The CEO barometer makes it clear that Esquerra has done its homework well ahead of a new election, either a repeat of the general election on 10th November, or a Catalan election on the horizon with no set date but which could end up happening in 2020. The dozen deputies they take from Junts per Catalunya and PSC, who are fighting for second position, is important but not decisive. Especially since ERC and JxCat are communicating vessels and what one wins the other loses and that, without any election scheduled, there are many surveys ahead. What can be said for certain is that PSC has taken definitive control of the pro-union space and is again picking up votes from Ciudadanos, in free fall after its erratic policy of no to everything and the clear wearing down of Albert Rivera and Inés Arrimadas.

Although the pro-independence majority in the Parliament is not in danger, there are worrying signs threatening it: the fall in supporters of independence who, for the first time since June 2017, a few months before the referendum, are passed by supporters of 'no'. The famous 80% of Catalans who believe that Catalonia should have the right to hold an independence referendum falls to 70.8%, a truly high figure but ten points below what tended to come out in polls. Certainly, the rupture between the pro-independence parties, the lack of a shared plan, the permanent confrontation in any debate which affects the pro-independence movement, the inability to put together a joint response to the Supreme Court's sentences and the absence of leadership are more than sufficient as reasons to explain CEO's figures.

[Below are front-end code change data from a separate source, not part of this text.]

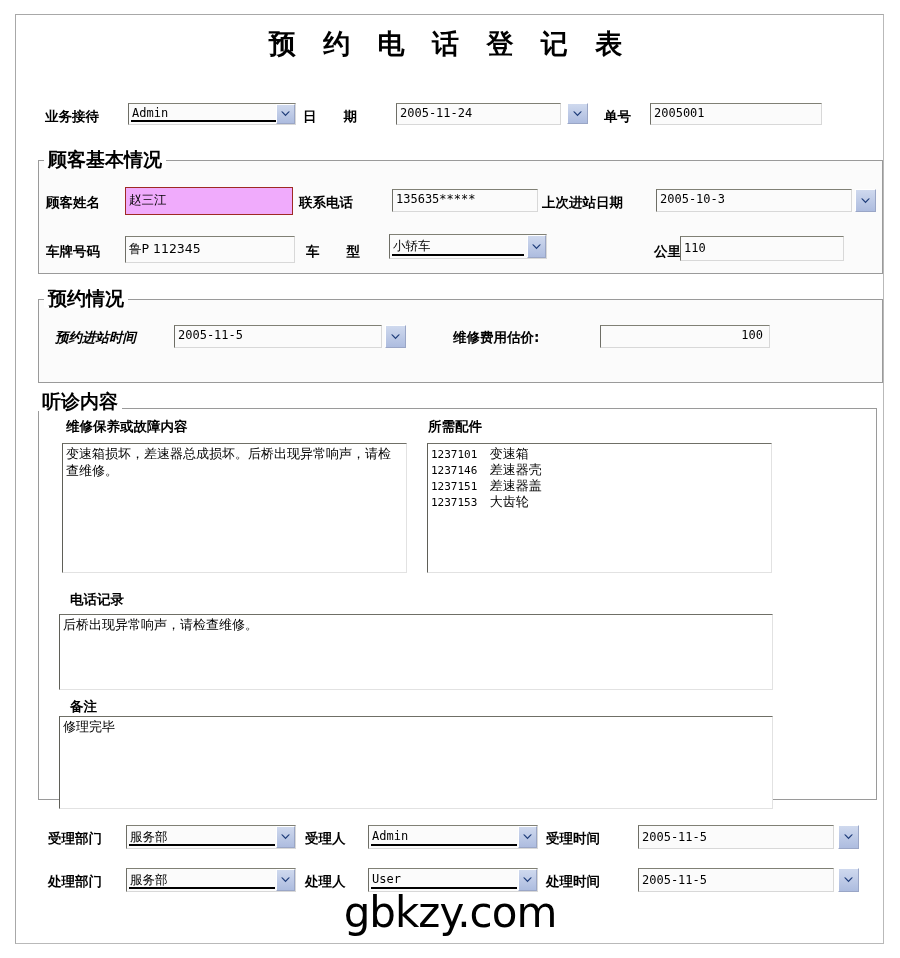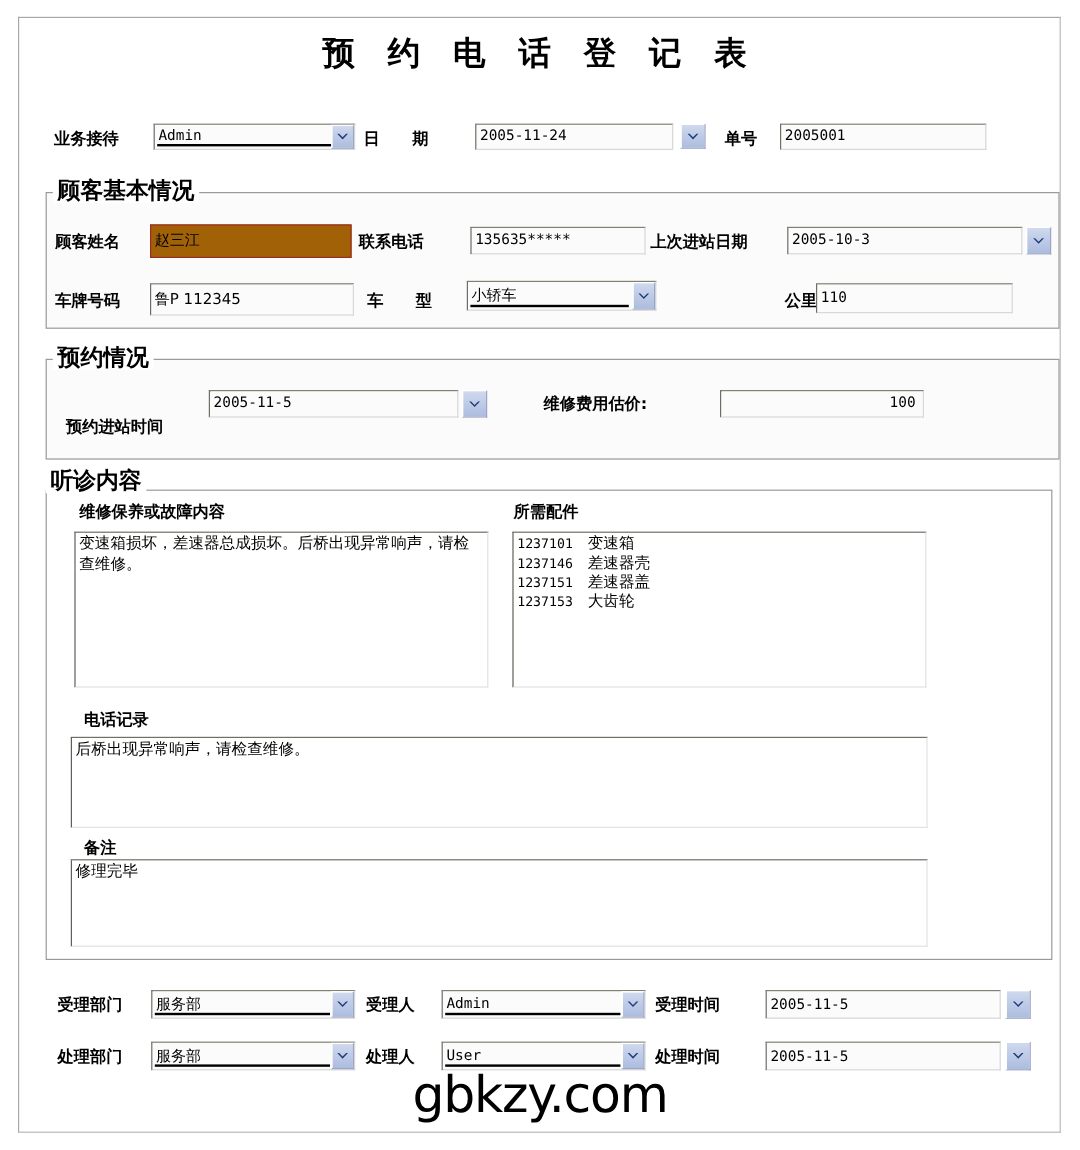"赵三江" .field.red { background: #a16207 -> #f0abfc }
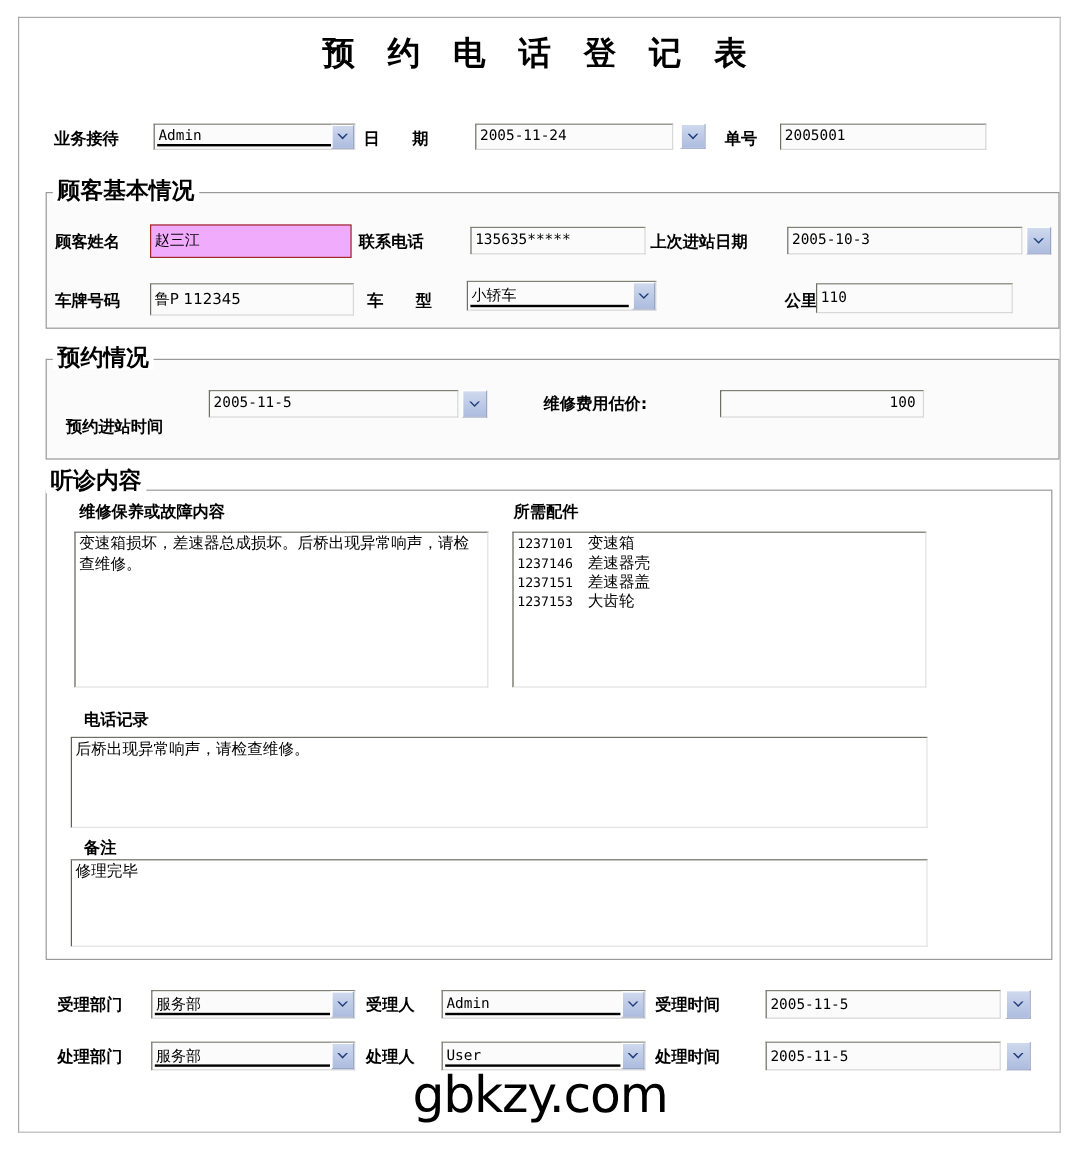"预约进站时间" div.lbl { font-style: none -> italic; top: 350px -> 331px }
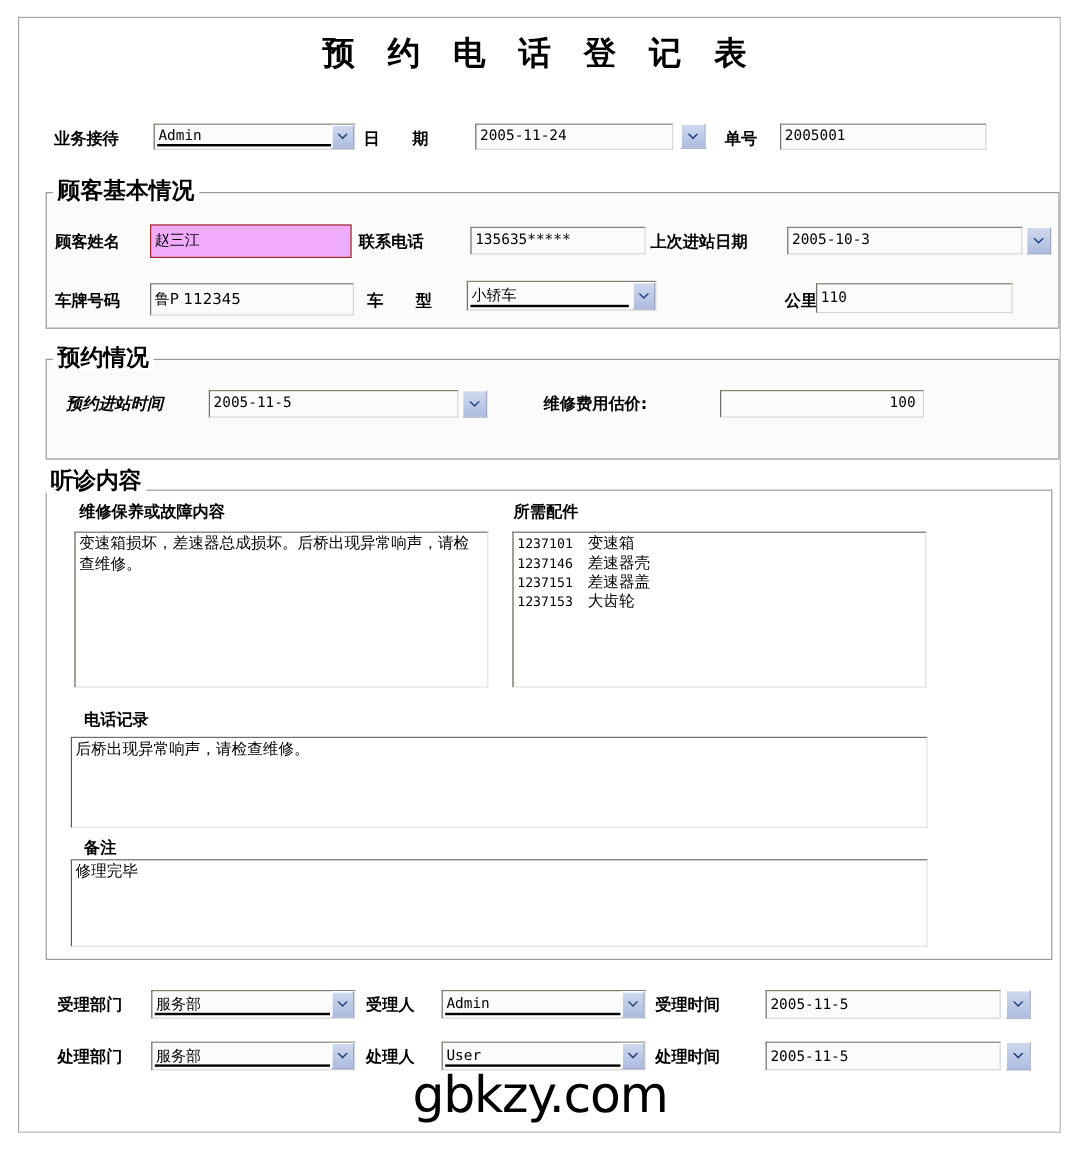"修理完毕" div.textarea { height: 73px -> 93px }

Likewise, the governmental vacuum existent in Catalonia should be cause for reflection. The government's downward curve over the last year is rather more than concerning: whilst in July last year it was scored a failing 4.31, now that's down to 3.60. It's failed by 55.8% and passed by 40.5% of Catalans. Zero is the most common mark (23.3% of those surveyed) and JxCat's voters award it a poor score (5.93) whilst ERC's voters are even more measured (5.01). Without a vigorous change of direction, it's frankly unlikely that Catalans will improve their opinion of their president and his executive. Otherwise, the boat can only continue to drift.